=== Begin Enclosure ===

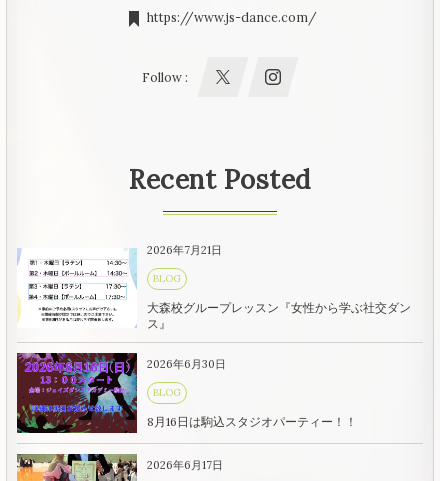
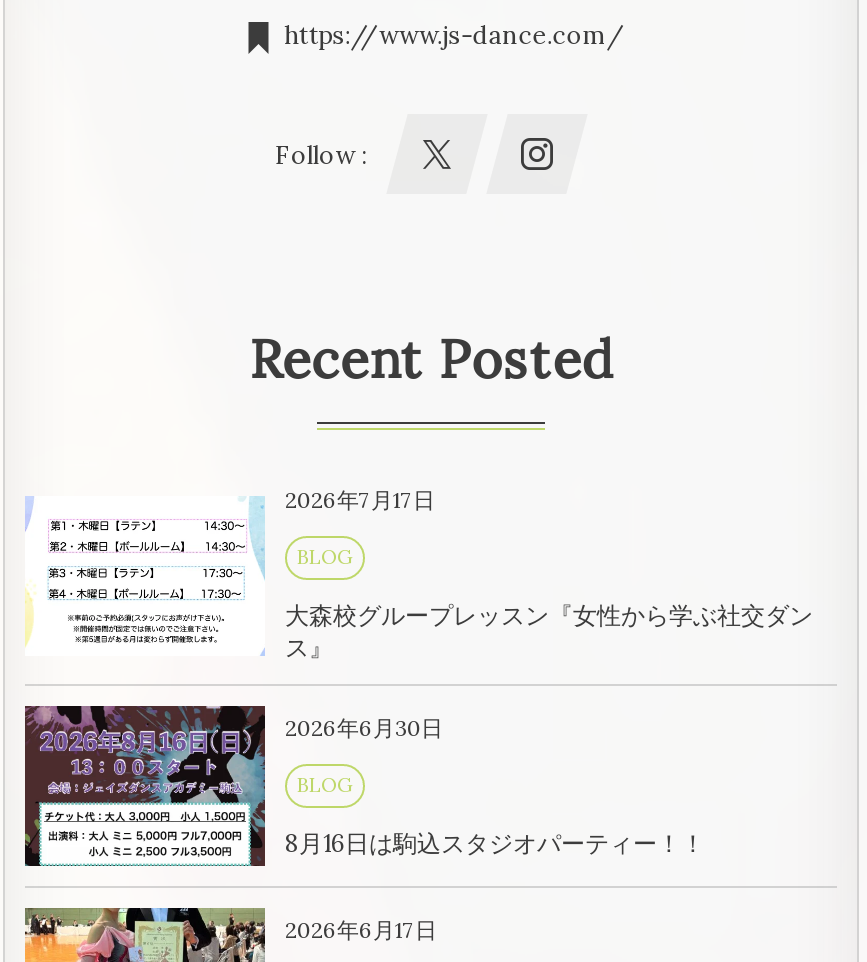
- 2026年7月21日
+ 2026年7月17日

- [image]
+ [image]
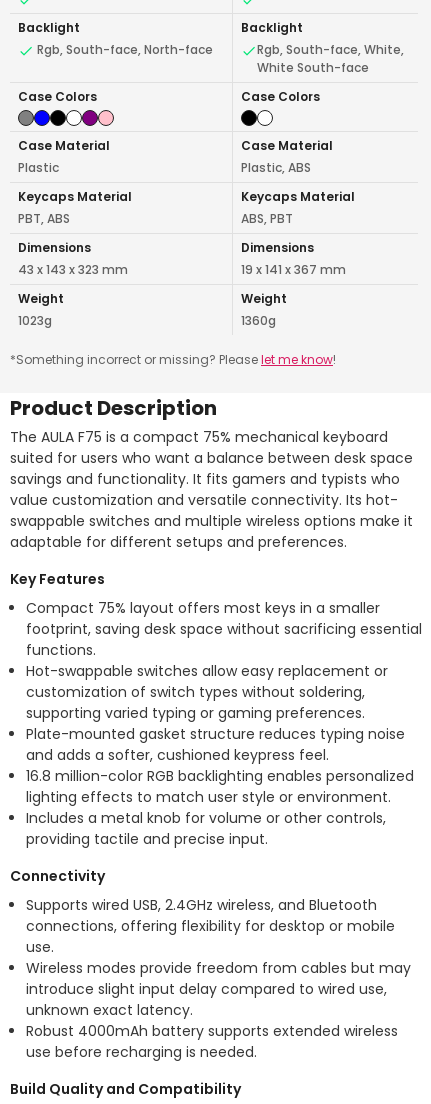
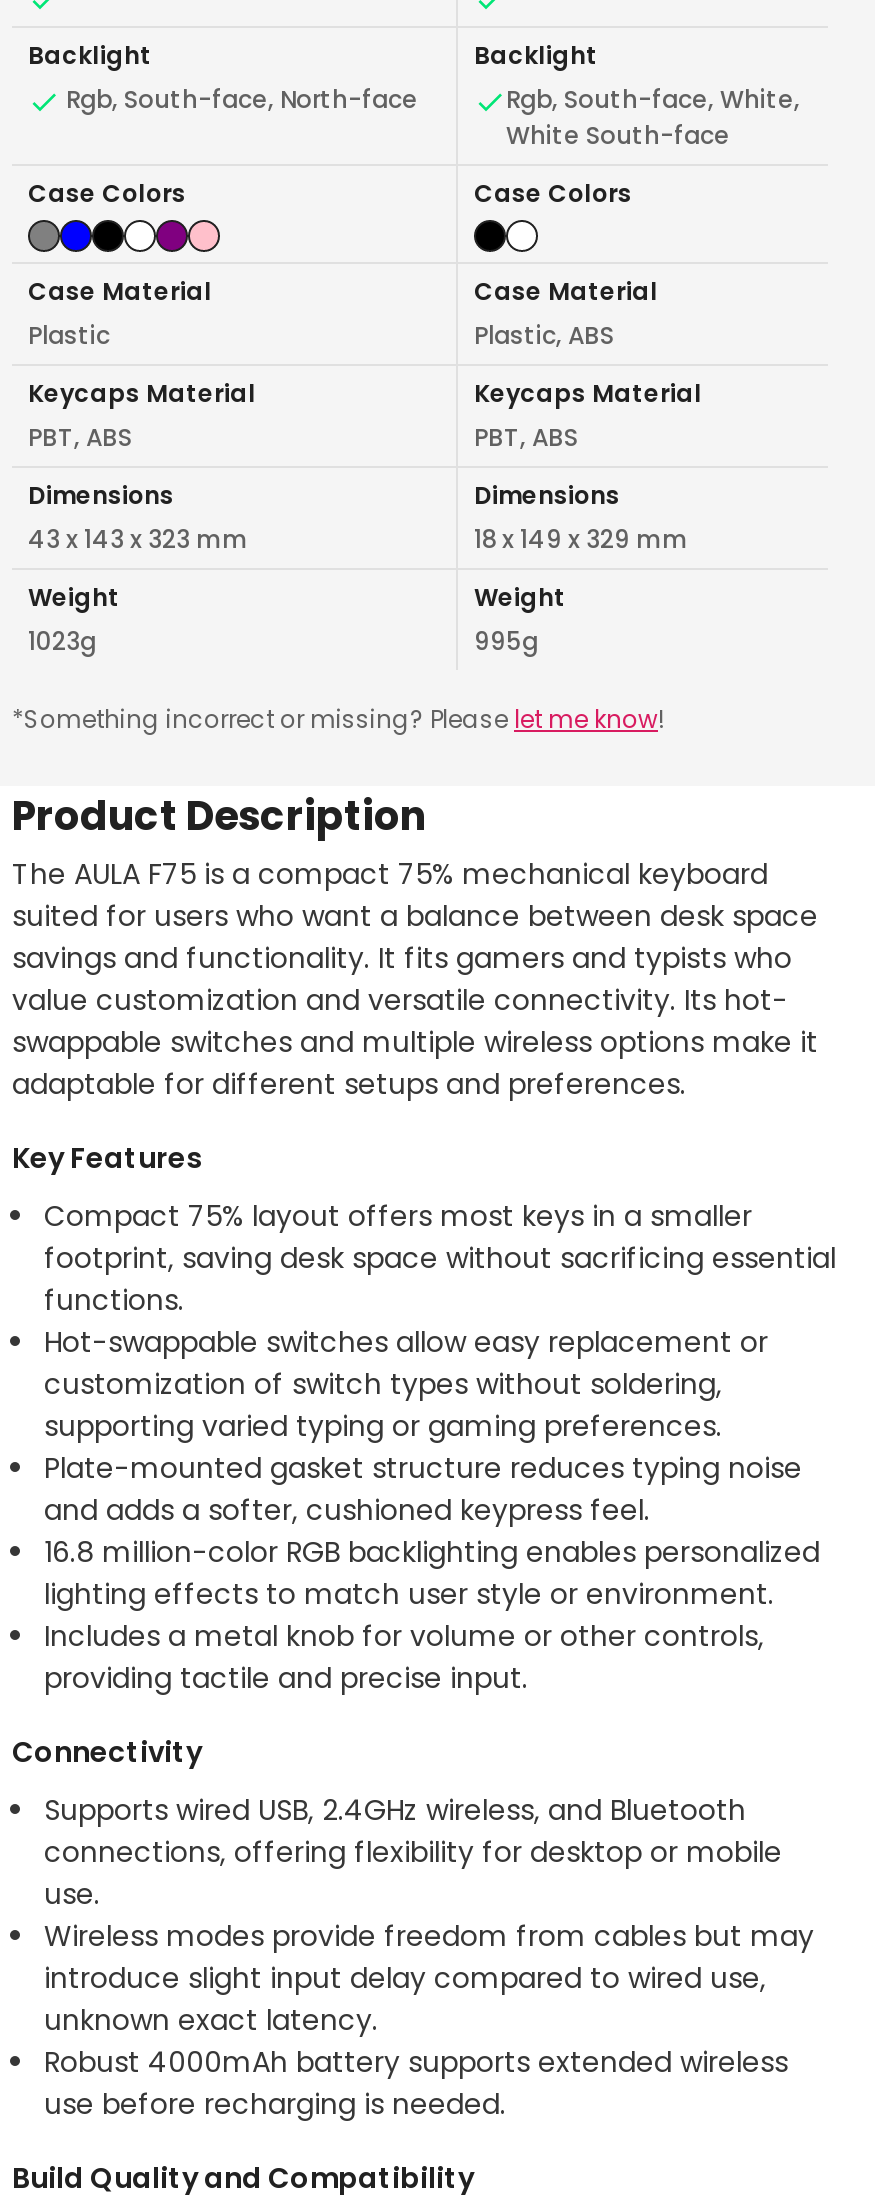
- ABS, PBT
+ PBT, ABS

- 19 x 141 x 367 mm
+ 18 x 149 x 329 mm

- 1360g
+ 995g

=== End Enclosure ===

TASK OBJECTIVE:
The records above should be retyped in full and exactly; omit the pictures.

TASK SOLUTION:
- 2026年7月21日
+ 2026年7月17日

- [image]
+ [image]
- ABS, PBT
+ PBT, ABS

- 19 x 141 x 367 mm
+ 18 x 149 x 329 mm

- 1360g
+ 995g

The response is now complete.